● **Extracted records**
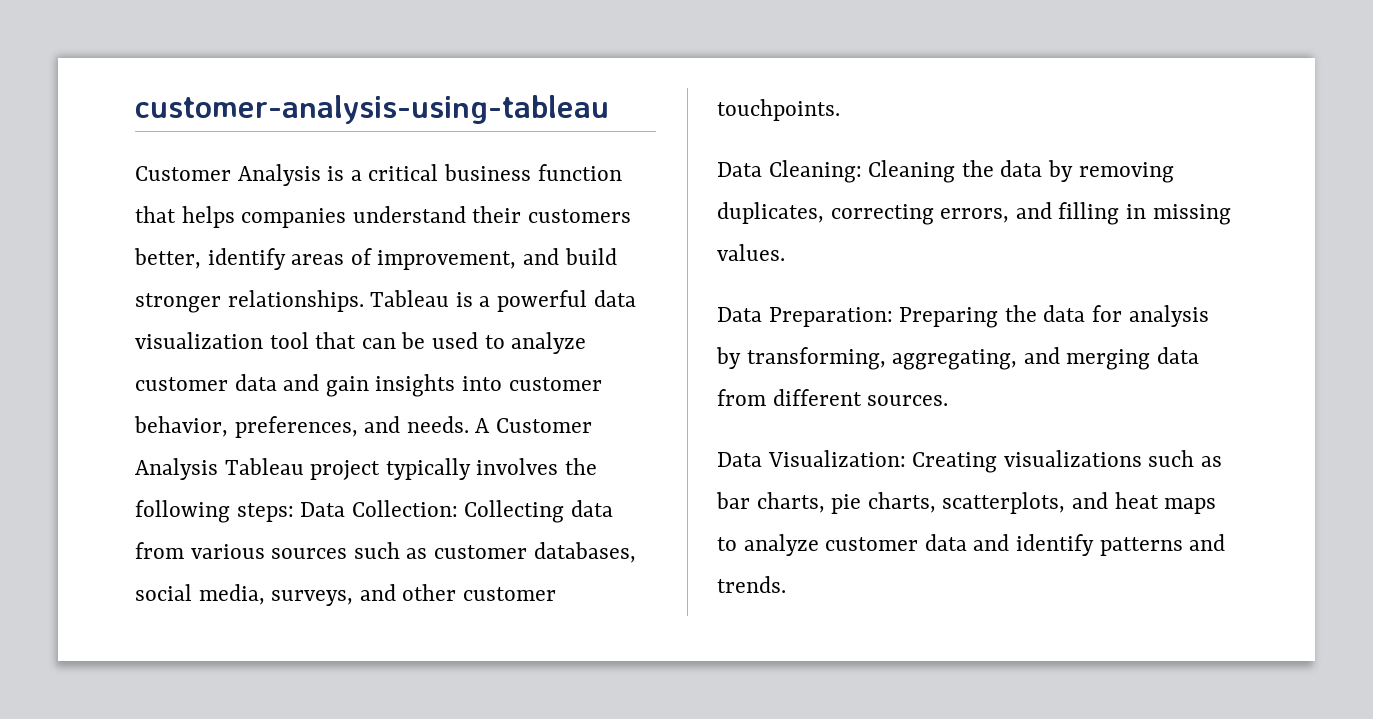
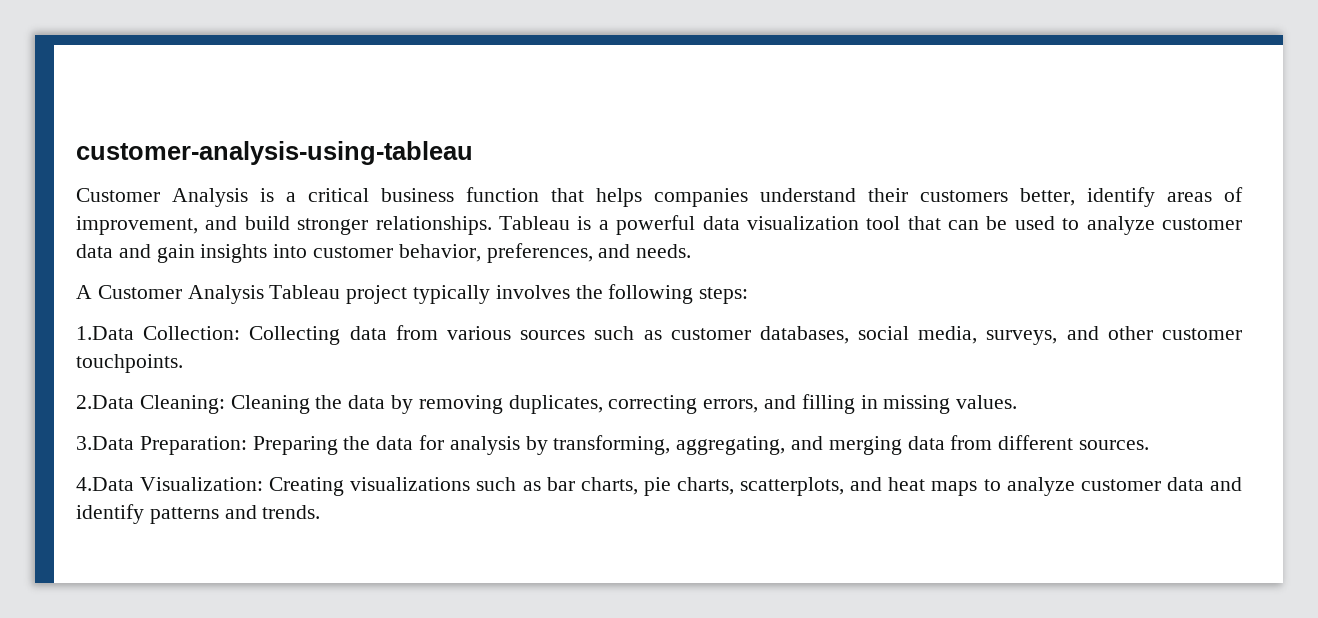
- Tableau is a powerful data visualization tool that can be used to analyze customer data and gain insights into customer behavior, preferences, and needs. A Customer Analysis Tableau project typically involves the following steps: Data Collection: Collecting data from various sources such as customer databases, social media, surveys, and other customer touchpoints.
+ Tableau is a powerful data visualization tool that can be used to analyze customer data and gain insights into customer behavior, preferences, and needs.
+ A Customer Analysis Tableau project typically involves the following steps:
+ 1.Data Collection: Collecting data from various sources such as customer databases, social media, surveys, and other customer touchpoints.
- Data Cleaning: Cleaning the data by removing duplicates, correcting errors, and filling in missing values.
+ 2.Data Cleaning: Cleaning the data by removing duplicates, correcting errors, and filling in missing values.
- Data Preparation: Preparing the data for analysis by transforming, aggregating, and merging data from different sources.
+ 3.Data Preparation: Preparing the data for analysis by transforming, aggregating, and merging data from different sources.
- Data Visualization: Creating visualizations such as bar charts, pie charts, scatterplots, and heat maps to analyze customer data and identify patterns and trends.
+ 4.Data Visualization: Creating visualizations such as bar charts, pie charts, scatterplots, and heat maps to analyze customer data and identify patterns and trends.

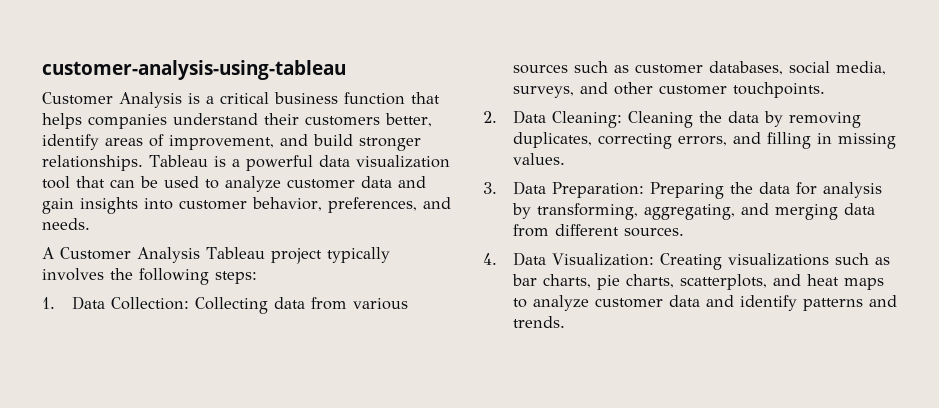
- 1.Data Collection: Collecting data from various sources such as customer databases, social media, surveys, and other customer touchpoints.
+ 1. Data Collection: Collecting data from various sources such as customer databases, social media, surveys, and other customer touchpoints.
- 2.Data Cleaning: Cleaning the data by removing duplicates, correcting errors, and filling in missing values.
+ 2. Data Cleaning: Cleaning the data by removing duplicates, correcting errors, and filling in missing values.
- 3.Data Preparation: Preparing the data for analysis by transforming, aggregating, and merging data from different sources.
+ 3. Data Preparation: Preparing the data for analysis by transforming, aggregating, and merging data from different sources.
- 4.Data Visualization: Creating visualizations such as bar charts, pie charts, scatterplots, and heat maps to analyze customer data and identify patterns and trends.
+ 4. Data Visualization: Creating visualizations such as bar charts, pie charts, scatterplots, and heat maps to analyze customer data and identify patterns and trends.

● **Exercise goal**
The material is to be reproduced verbatim, and no picture may appear in the copy.

● **Reply to the task**
- Tableau is a powerful data visualization tool that can be used to analyze customer data and gain insights into customer behavior, preferences, and needs. A Customer Analysis Tableau project typically involves the following steps: Data Collection: Collecting data from various sources such as customer databases, social media, surveys, and other customer touchpoints.
+ Tableau is a powerful data visualization tool that can be used to analyze customer data and gain insights into customer behavior, preferences, and needs.
+ A Customer Analysis Tableau project typically involves the following steps:
+ 1.Data Collection: Collecting data from various sources such as customer databases, social media, surveys, and other customer touchpoints.
- Data Cleaning: Cleaning the data by removing duplicates, correcting errors, and filling in missing values.
+ 2.Data Cleaning: Cleaning the data by removing duplicates, correcting errors, and filling in missing values.
- Data Preparation: Preparing the data for analysis by transforming, aggregating, and merging data from different sources.
+ 3.Data Preparation: Preparing the data for analysis by transforming, aggregating, and merging data from different sources.
- Data Visualization: Creating visualizations such as bar charts, pie charts, scatterplots, and heat maps to analyze customer data and identify patterns and trends.
+ 4.Data Visualization: Creating visualizations such as bar charts, pie charts, scatterplots, and heat maps to analyze customer data and identify patterns and trends.

- 1.Data Collection: Collecting data from various sources such as customer databases, social media, surveys, and other customer touchpoints.
+ 1. Data Collection: Collecting data from various sources such as customer databases, social media, surveys, and other customer touchpoints.
- 2.Data Cleaning: Cleaning the data by removing duplicates, correcting errors, and filling in missing values.
+ 2. Data Cleaning: Cleaning the data by removing duplicates, correcting errors, and filling in missing values.
- 3.Data Preparation: Preparing the data for analysis by transforming, aggregating, and merging data from different sources.
+ 3. Data Preparation: Preparing the data for analysis by transforming, aggregating, and merging data from different sources.
- 4.Data Visualization: Creating visualizations such as bar charts, pie charts, scatterplots, and heat maps to analyze customer data and identify patterns and trends.
+ 4. Data Visualization: Creating visualizations such as bar charts, pie charts, scatterplots, and heat maps to analyze customer data and identify patterns and trends.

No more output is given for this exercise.